Em terras distantes, tão distantes que a contagem do tempo, dos dias e das horas nada pareciam com o que conhecemos em nossas vidas contemporâneas, existia um povoado.


Era uma terra de pessoas preocupadas em criar seus animais, plantações e pequenos negócios. Todos acordavam com o raiar do sol, e com o sino da pequena igrejinha da praça, anunciando que mais um dia começava.


Por mais pacata que fosse a população desse povoado, não faltou quem se chamasse de Rei, e todos aceitaram de bom agrado que tivesse um líder para falar por eles, protegê-los de possíveis inimigos e invasores - mesmo nunca tendo chegado ou saído ninguém daquelas terras distantes.


Esse Rei morava em um belíssimo castelo, destoava de todas as casas simples dos demais moradores. O castelo chegava a ser maior que a própria igrejinha no meio da praça, mesmo o Rei sendo muito amigo do padre, nada poderia ser maior que ele, e todos aceitavam, afinal, ele era o grande líder protetor.
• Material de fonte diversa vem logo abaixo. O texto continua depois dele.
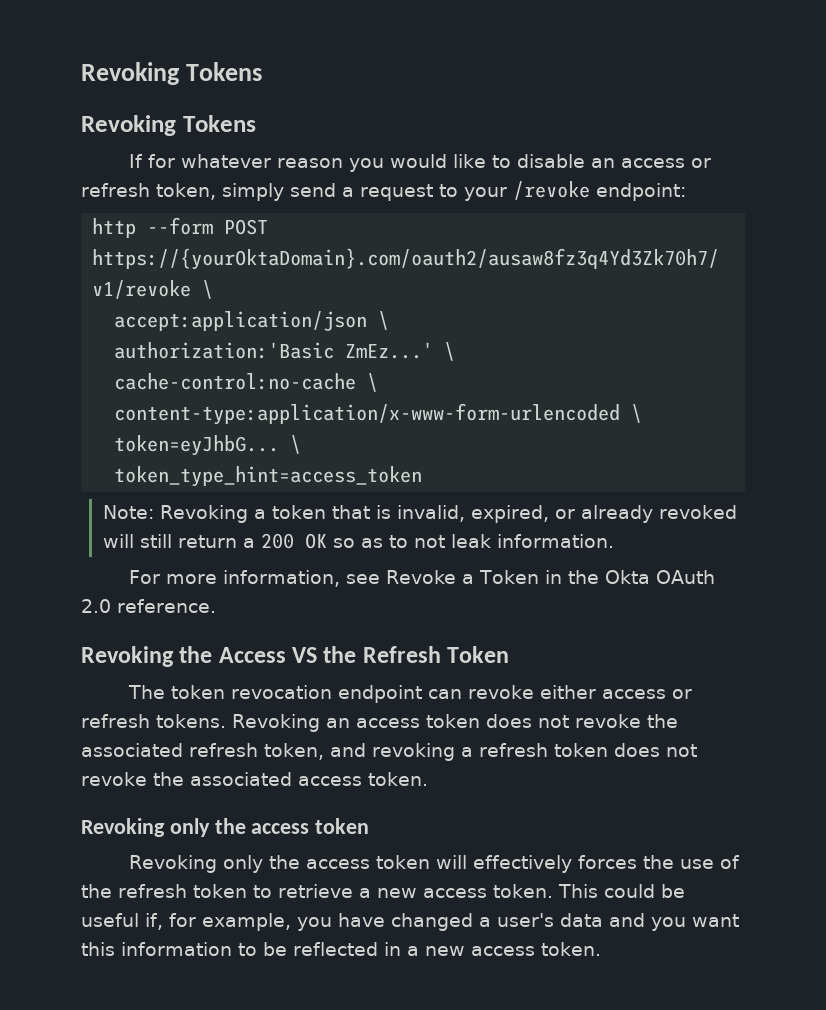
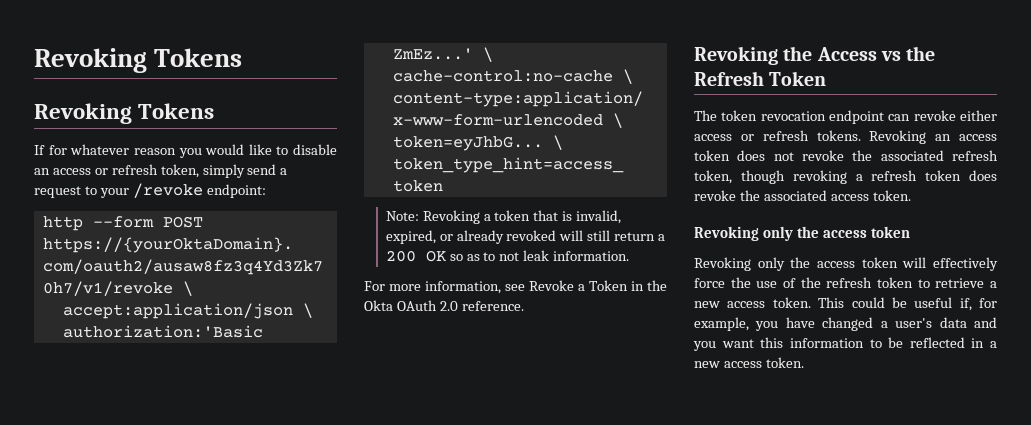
[292,647,318,663] VS -> [880,51,901,61] vs
[329,743,366,757] and -> [740,170,785,184] though
[665,744,697,757] not -> (997, 175) none
[577,855,637,869] forces -> [694,278,725,288] force

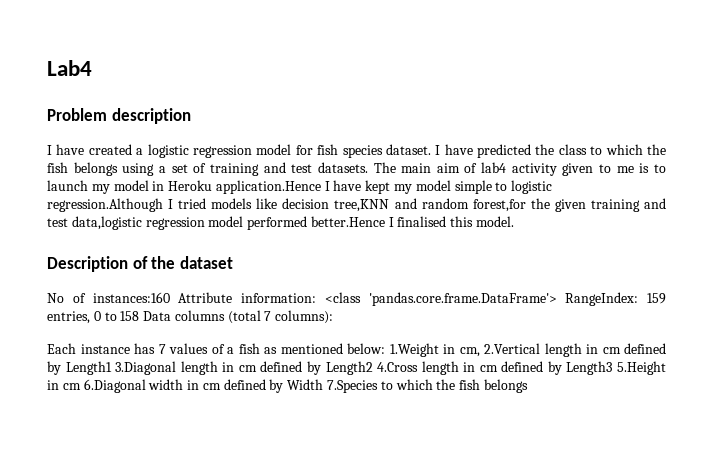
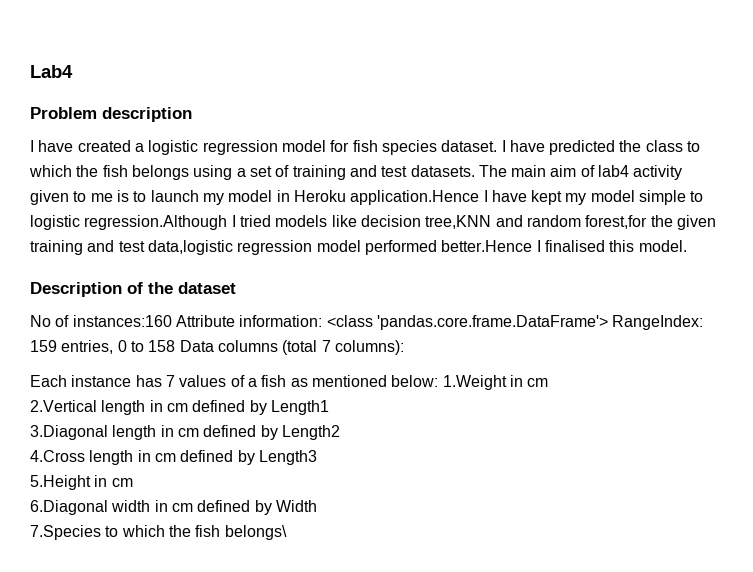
[459,347,480,357] cm, -> [527,378,549,387] cm //
(112, 368) none -> (329, 407) //
(373, 368) none -> (340, 432) //
(613, 368) none -> (317, 457) //
(81, 386) none -> (133, 482) //
(324, 384) none -> (317, 506) //
[483,379,528,393] belongs -> [224,525,287,540] belongs\

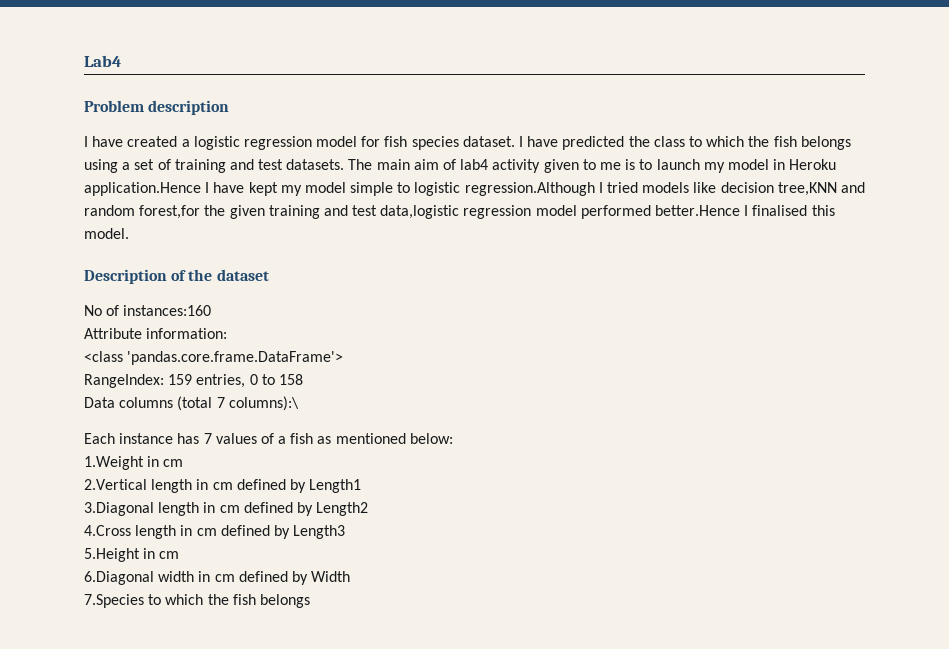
(172, 321) none -> (212, 310) //
(323, 321) none -> (228, 333) //
(608, 322) none -> (344, 358) //
(176, 346) none -> (303, 379) //
[334,340,404,355] columns): -> [228,396,299,411] columns):\
(439, 381) none -> (453, 438) //
[224,525,287,540] belongs\ -> [259,594,310,608] belongs

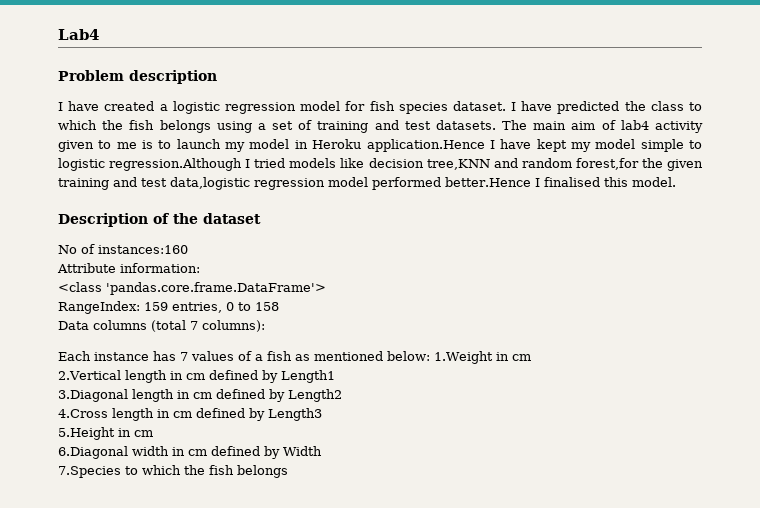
[228,396,299,411] columns):\ -> [202,320,265,332] columns):
(453, 438) // -> (430, 356) none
O Rei era filho de outro Rei que era filho de outro Rei também, e assim sempre foi. O castelo era cheio de quartos enormes, com camas aconchegantes, banheiras com água quente, espelhos emoldurados de ouro e salões com tapeçarias belíssimas.


Mas de alguma forma, tudo parecia meio velho e empoeirado ali dentro. Como se o tempo tivesse passado e ninguém houvesse tocado ou vivido realmente ali dentro. Mesmo com empregados, não havia o que limpasse de verdade. A enorme mesa de jantar, rodeada pela família do Rei, estava cheia de castiçais de velas e pratos de comidas de todos os tipos: frangos, carnes de caça, frutas, hortaliças, vinhos quentes, pães e bolos. Mas por mais que comessem, nunca ficavam satisfeitos. O cheiro era bom, mas o gosto era de coisa velha, como tudo no castelo.
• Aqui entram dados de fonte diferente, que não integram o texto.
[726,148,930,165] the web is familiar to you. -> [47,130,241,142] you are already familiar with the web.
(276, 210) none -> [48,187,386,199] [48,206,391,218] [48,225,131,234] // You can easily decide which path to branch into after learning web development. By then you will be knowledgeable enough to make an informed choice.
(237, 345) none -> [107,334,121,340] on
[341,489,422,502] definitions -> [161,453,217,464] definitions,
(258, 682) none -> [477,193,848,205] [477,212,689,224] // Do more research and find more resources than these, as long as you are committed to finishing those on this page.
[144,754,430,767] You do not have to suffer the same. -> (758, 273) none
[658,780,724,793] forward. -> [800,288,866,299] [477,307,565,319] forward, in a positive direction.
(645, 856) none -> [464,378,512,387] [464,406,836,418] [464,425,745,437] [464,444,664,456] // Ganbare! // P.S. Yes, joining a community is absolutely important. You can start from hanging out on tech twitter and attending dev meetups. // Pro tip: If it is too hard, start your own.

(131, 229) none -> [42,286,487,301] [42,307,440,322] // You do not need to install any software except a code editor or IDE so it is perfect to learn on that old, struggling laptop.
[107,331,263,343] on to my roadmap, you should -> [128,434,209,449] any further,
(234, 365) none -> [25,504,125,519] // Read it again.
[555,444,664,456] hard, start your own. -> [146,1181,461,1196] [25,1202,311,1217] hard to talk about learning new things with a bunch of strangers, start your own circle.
O que trazia vida para o Rei e sua família, era o divertido e atrevido Bobo. Usava as velhas roupas do Rei, que ficavam folgadas em seu corpo magro e pequeno. Com os sapatos trocados e os pendentes em seu chapéu, que faziam algazarra por onde passava, sorrindo com escárnio e mostrando com seus dentes amarelos para todos.
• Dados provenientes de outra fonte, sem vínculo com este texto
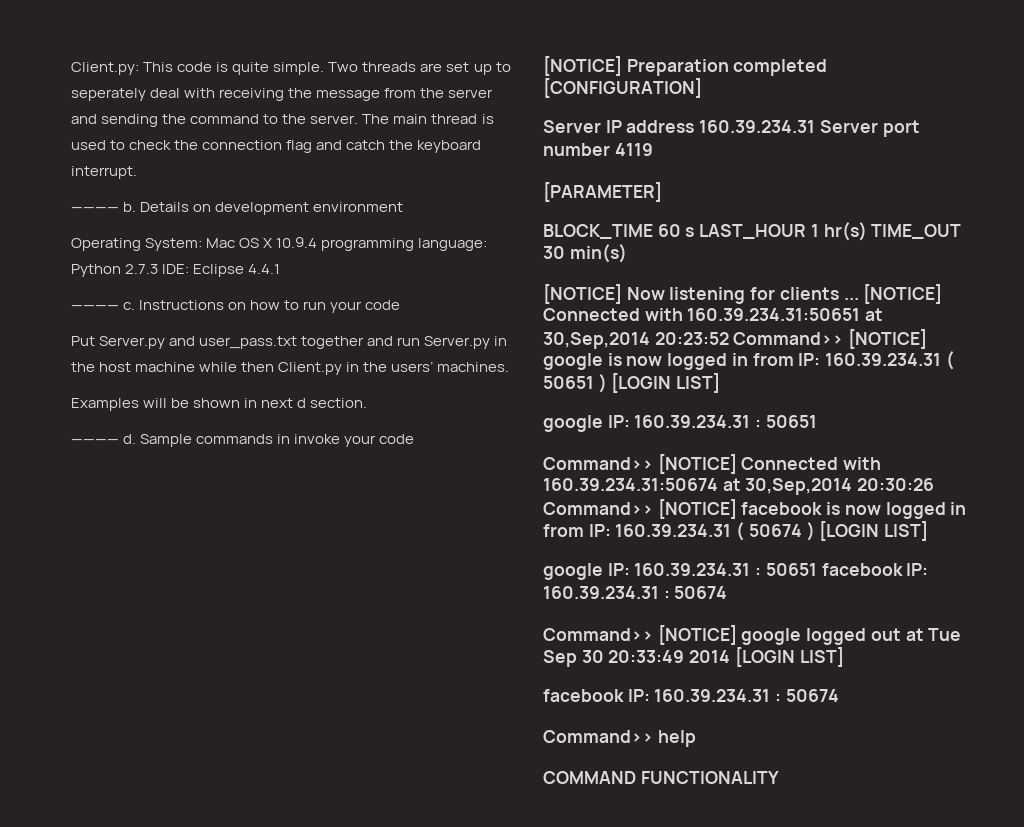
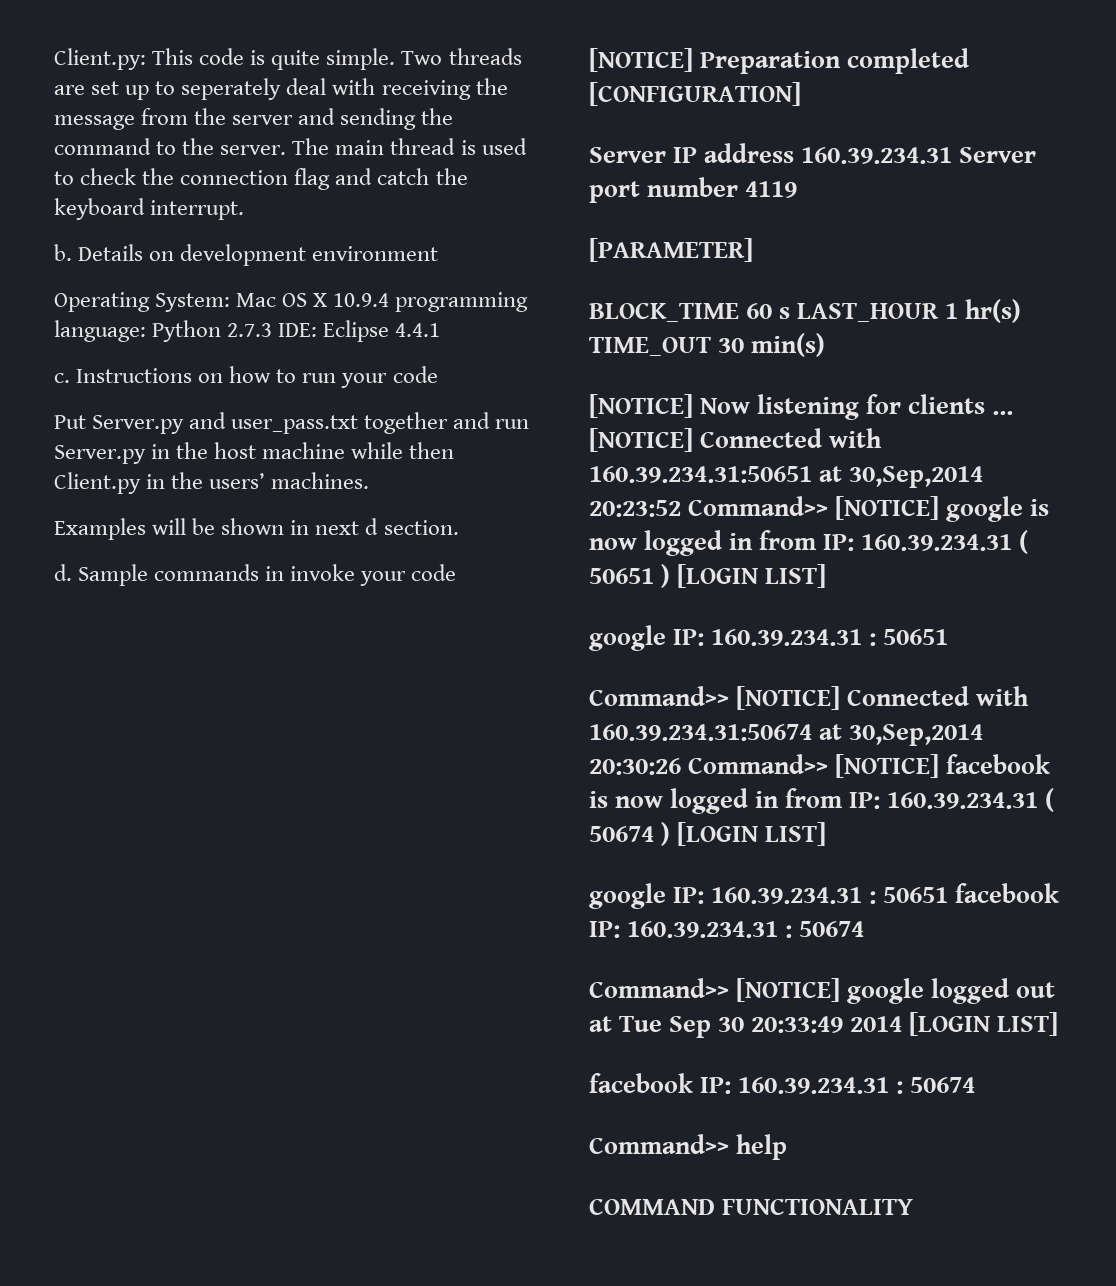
[71,207,119,212] ———— -> (245, 210) none
[71,305,119,310] ———— -> (441, 330) none
[71,439,119,444] ———— -> (459, 527) none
Quem era o Bobo? Bom, o Bobo era filho de outro Bobo, que era filho de outro Bobo também. Sempre foi assim, sempre teve um Bobo, fazendo seu papel no castelo do Rei. O Bobo dificilmente saía do castelo, pois estava sempre disponível para quando o Rei e sua família precisassem dar boas gargalhadas. Ele dormia lá fora, na luz das estrelas, junto com os bichos da noite e os cavalos do castelo. O jantar era o momento em que ele era mais requisitado, correndo em volta da mesa e recebendo pedaços de comida na boca como recompensa das crianças.


Em uma noite, o Bobo estava particularmente mais quieto. Não sabia bem de onde vinha esse sentimento, mas começou a perguntar para si mesmo, o que tinha de diferente entre ele e o Rei. Se os dois eram homens, os dois sangravam, os dois choravam, os dois foram paridos, os dois mamaram no seio. Por que o Bobo aqui e ele lá? O que o Bobo poderia ser, além de ser Bobo?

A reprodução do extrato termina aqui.